I’ve just finished a book about designing data intensive applications. This week, the focus will be only on this book.


It’s good to know the concepts behind the tools you use everyday. This is what this book is about regarding databases. I must also confess that I was a bit disappointed because the focus is not about data science but more about dealing with data in more common applications. The book is very good in my opinion. I recommend it.


Martin Kleppmann is a senior lecturer at the University of Cambridge. This is why you will find the point of view of a researcher through the book.


This books is about problems and solutions to achieve reliable, scalable and maintenable applications.

The book is wide. I would focus only on concurrency control, when two programs or more want to access the same piece of data. You can face different problems of race conditions. A race condition happens when several programs want to access a shared variable. Write skew is an example of problem of race conditions. It happens when a user reads a piece of data, makes a decision according to this, and writes this decision. But meanwhile, the piece of data has been changed by the action of another user.

To prevent these kinds of problems, there are different solutions : from the weakest to the strongest.

  • Snapshot isolation (repeatable reads) This is the idea that each transaction reads from a consistent snapshot of the database.

  • Serializability This is the strongest isolation. It’s not always efficient. The idea is to execute actions as if they have been executed one at a time. To achieve that there are different ways :

  1. Executing actions serially
  2. Two phase locking: lock reads and writes
  3. Serializable snapshot isolation

The last one is an optimistic approach.
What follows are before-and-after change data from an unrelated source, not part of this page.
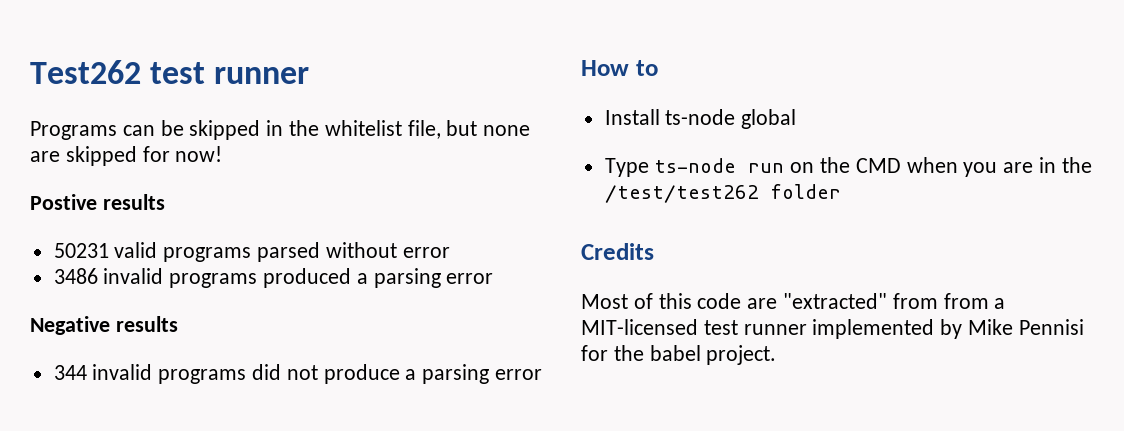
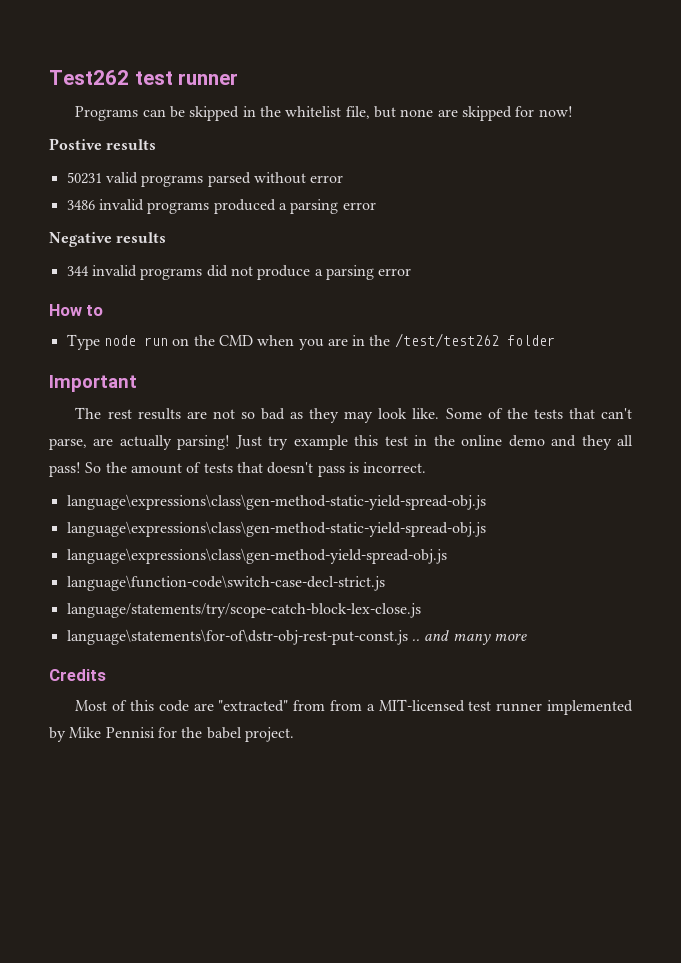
[604,109,797,129] // Install ts-node global -> (104, 310) none
[654,158,737,173] ts-node -> [103,335,136,346] node
(841, 191) none -> [49,375,137,392] [75,407,632,423] [49,435,634,450] [49,462,427,477] [66,494,486,510] [66,521,486,537] [66,548,447,564] [66,575,385,591] [66,603,421,618] [66,629,527,645] // Important // The rest results are not so bad as they may look like. Some of the tests that can't parse, are actually parsing! Just try example this test in the online demo and they all pass! So the amount of tests that doesn't pass is incorrect. // language\expressions\class\gen-method-static-yield-spread-obj.js // language\expressions\class\gen-method-static-yield-spread-obj.js // language\expressions\class\gen-method-yield-spread-obj.js // language\function-code\switch-case-decl-strict.js // language/statements/try/scope-catch-block-lex-close.js // language\statements\for-of\dstr-obj-rest-put-const.js .. and many more

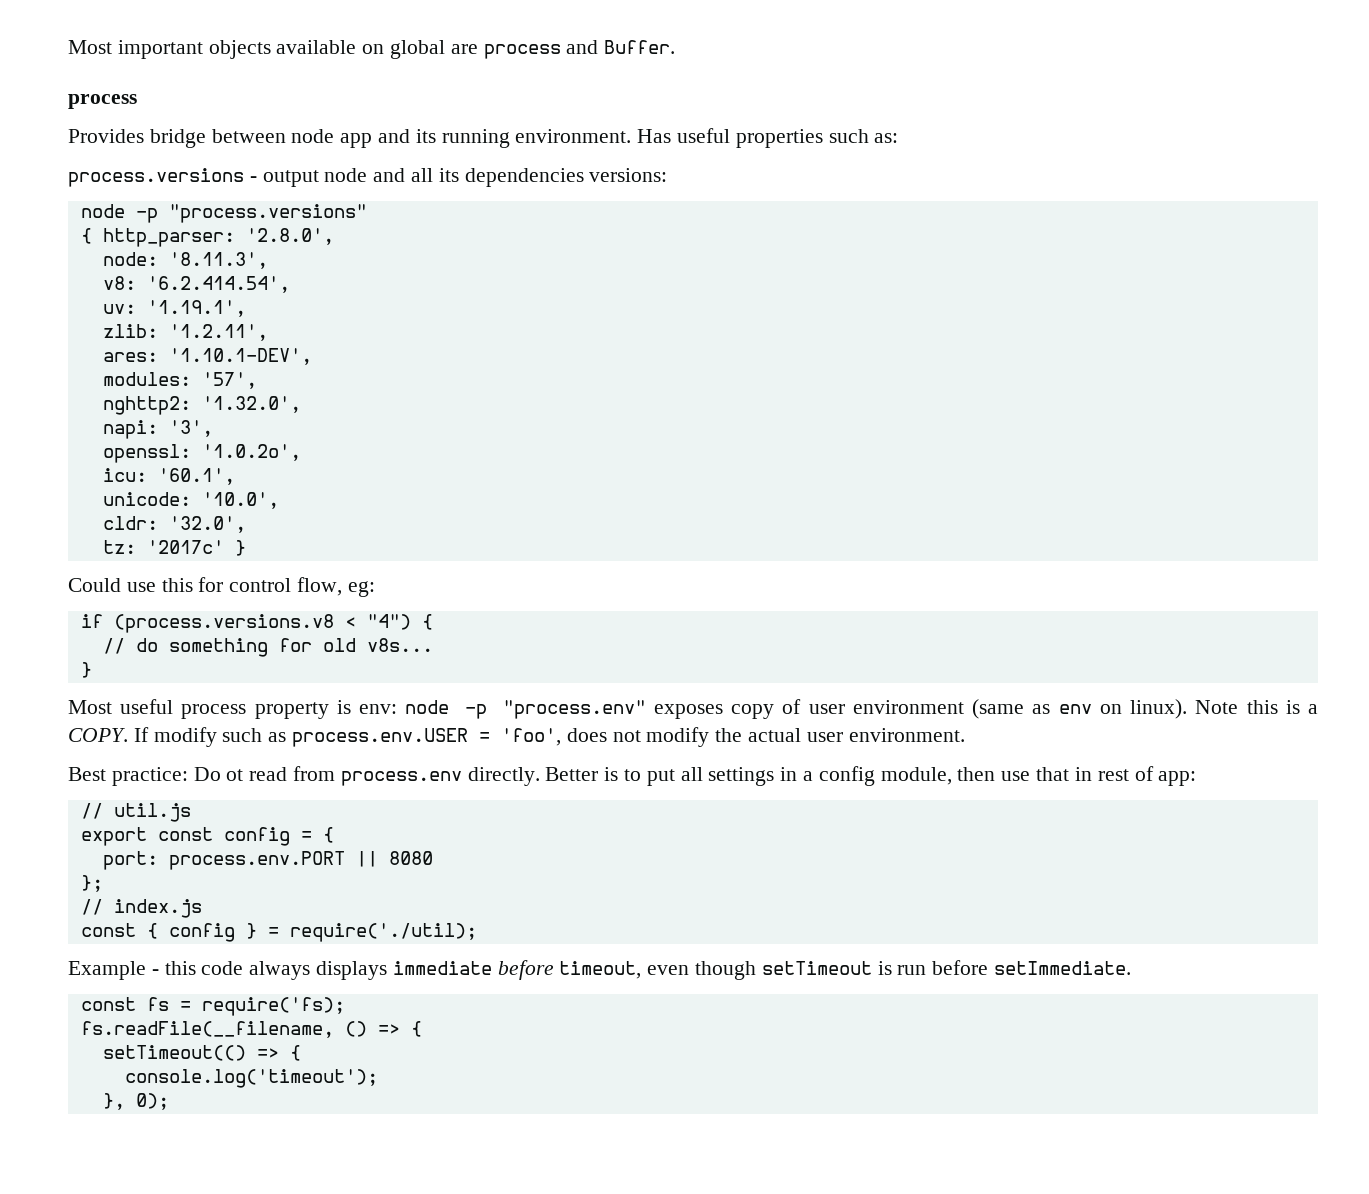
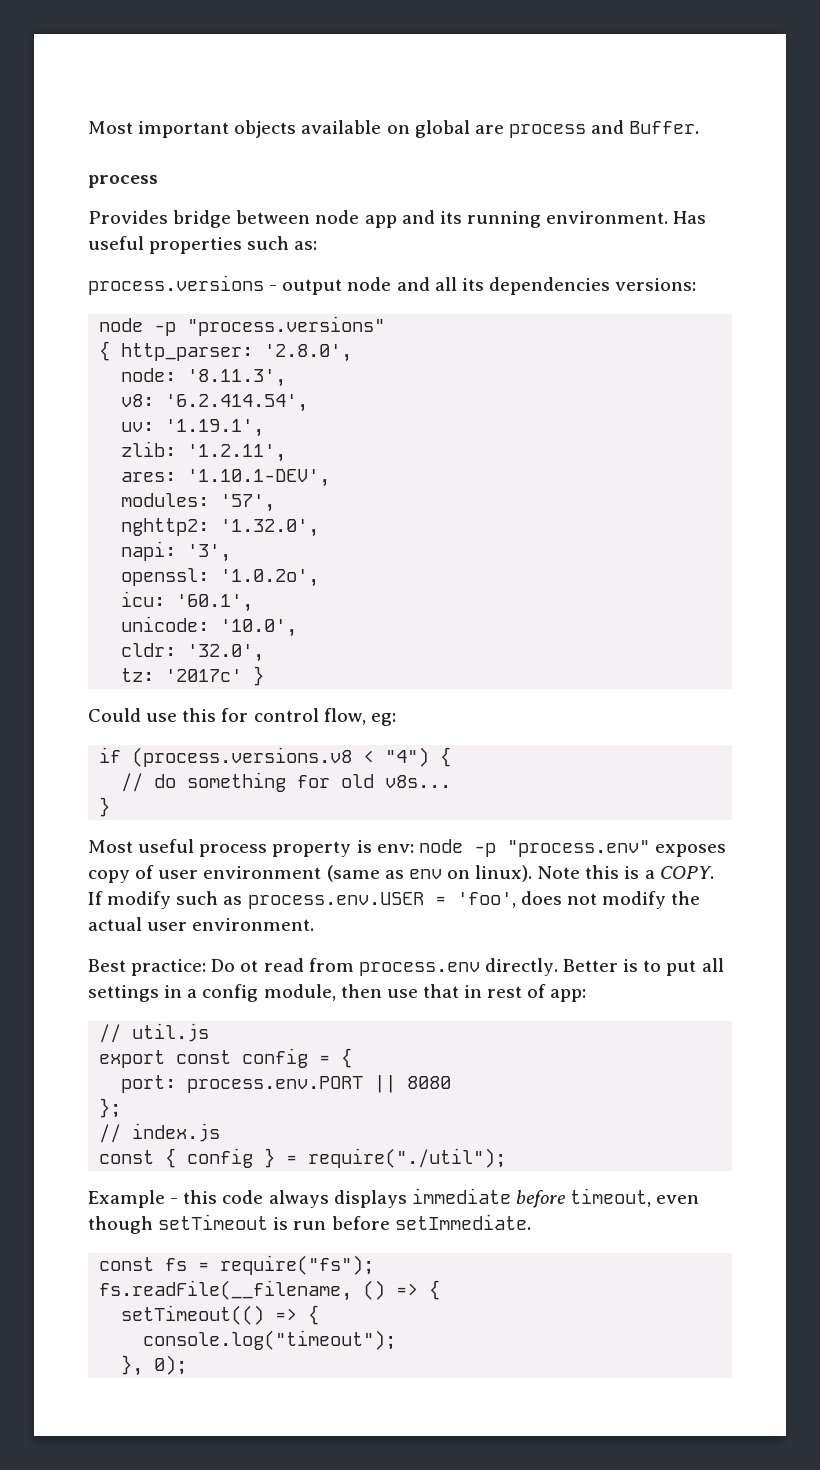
[289,923,477,942] require('./util); -> [308,1148,507,1168] require("./util");
[201,997,345,1016] require('fs); -> [220,1255,375,1275] require("fs");
[124,1069,378,1088] console.log('timeout'); -> [143,1330,397,1350] console.log("timeout");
It allows actions to proceed without blocking. But when there’s the final commit, the program checks that everything is okay. If the execution is not serializable, the action is aborted.

What I liked in this book?

  • The point of view of a researcher
  • Discovering concepts behind the tools I’ve used
  • Concepts are well explained. Some are tricky, but there’s a real effort to explain them well.

What I didn’t like?

I was expected a book more about data in data science. At the end of the day, the problem comes from me, not from the book.